[GSoC 2022] Draf proposal

Hi!

I’m interested in taking part in Google Summer of Code by working on Clang Static Analyzer. The project I’d work on is Implement support for C++17 structured bindings in the Clang Static Analyzer.

I started to look into how the static analyzer operates with said structured bindings now, and why I think it behaves like that. I’ve written my thoughts in a yet draft proposal which you can find here.

I appreciate any feedback!

Hi,

Very nice!

You seem to be focusing on modeling binding decls. Note that we know a lot more about binding decls at compile time than we do about regular variables or references. It might be that field name and Store binding for the decomposition are sufficient to compute ‘x’ and ‘y’ immediately at any point within its scope so we actually don’t need to store them in the abstract state at all. Can you confirm or deny that?

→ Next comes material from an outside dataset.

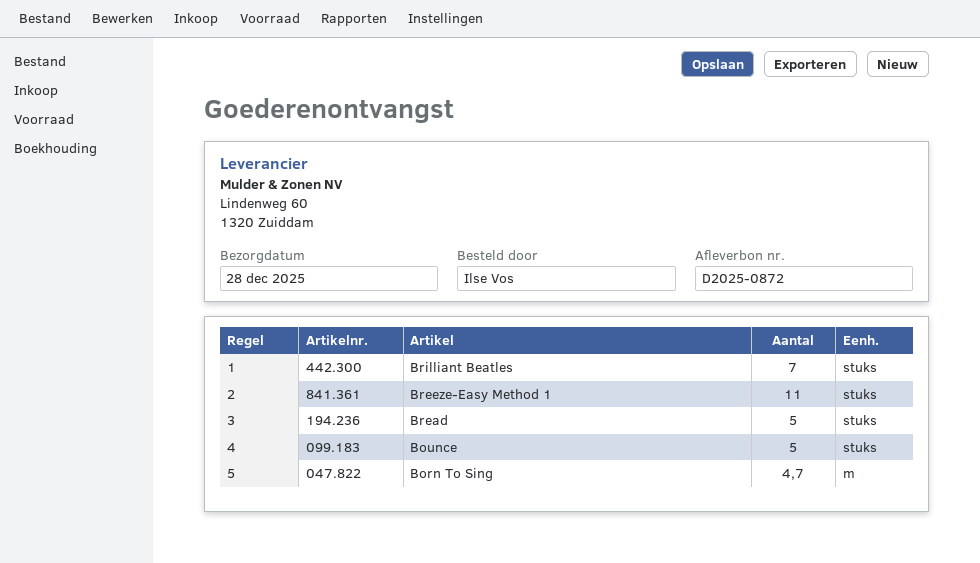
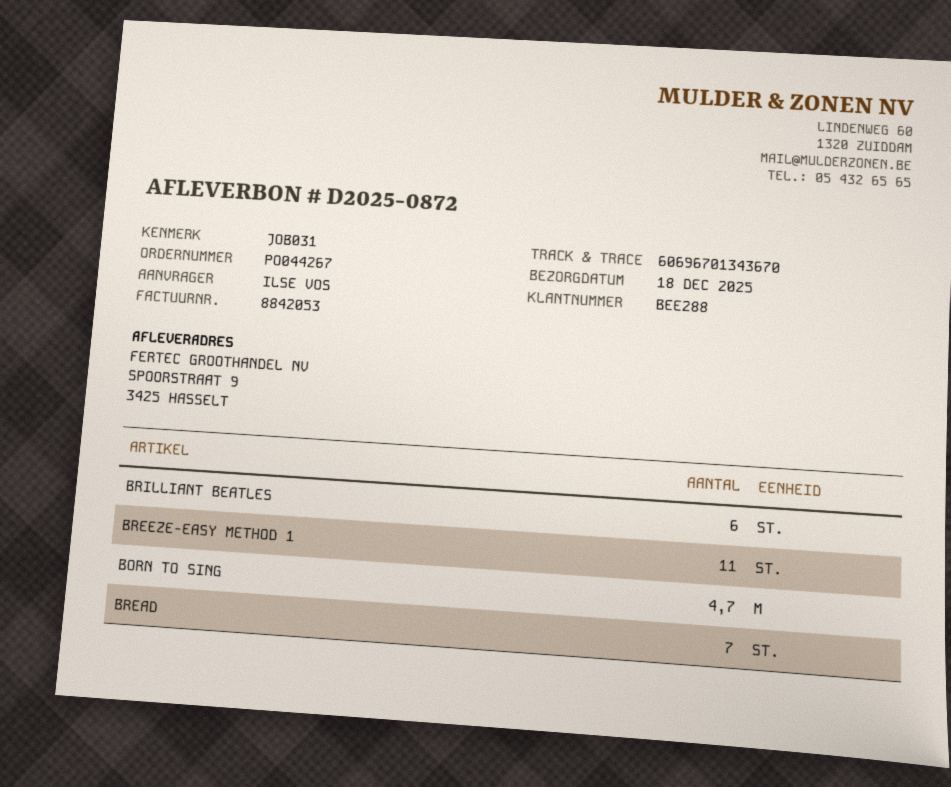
delivery date: 2025-12-28 -> 2025-12-18
Brilliant Beatles: 7 -> 6
Bread: 5 -> 7
Bounce: 5 -> none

In the tuple-like case, does the AST have call expressions for std::get at all anywhere? What does the use site look like when you’re trying to use one of the binding variables?

Generally, don’t forget to look at the use site. You can’t find out what to keep in the abstract state until you know what you’ll need to model future queries.

Hi @NoQ!

Thanks for the feedback.

As you suggested I created a snippet, where I actually use a bound variable.

int main() 
{ 
    int arr[2];
    auto [a,b] = arr; 

    int i = a;

    return 0; 
}

In the AST a is referenced.

|-DeclStmt <line:8:5, col:14>
    | `-VarDecl <col:5, col:13> col:9 i 'int' cinit
    |   `-ImplicitCastExpr <col:13> 'int' <LValueToRValue>
    |     `-DeclRefExpr <col:13> 'int' lvalue Binding 0x56452d8d0a10 'a' 'int'

After checking on the snippet it turnes out that ExprEngine::VisitCommonDeclRefExpr is called (in my proposal I falsely stated it isn’t).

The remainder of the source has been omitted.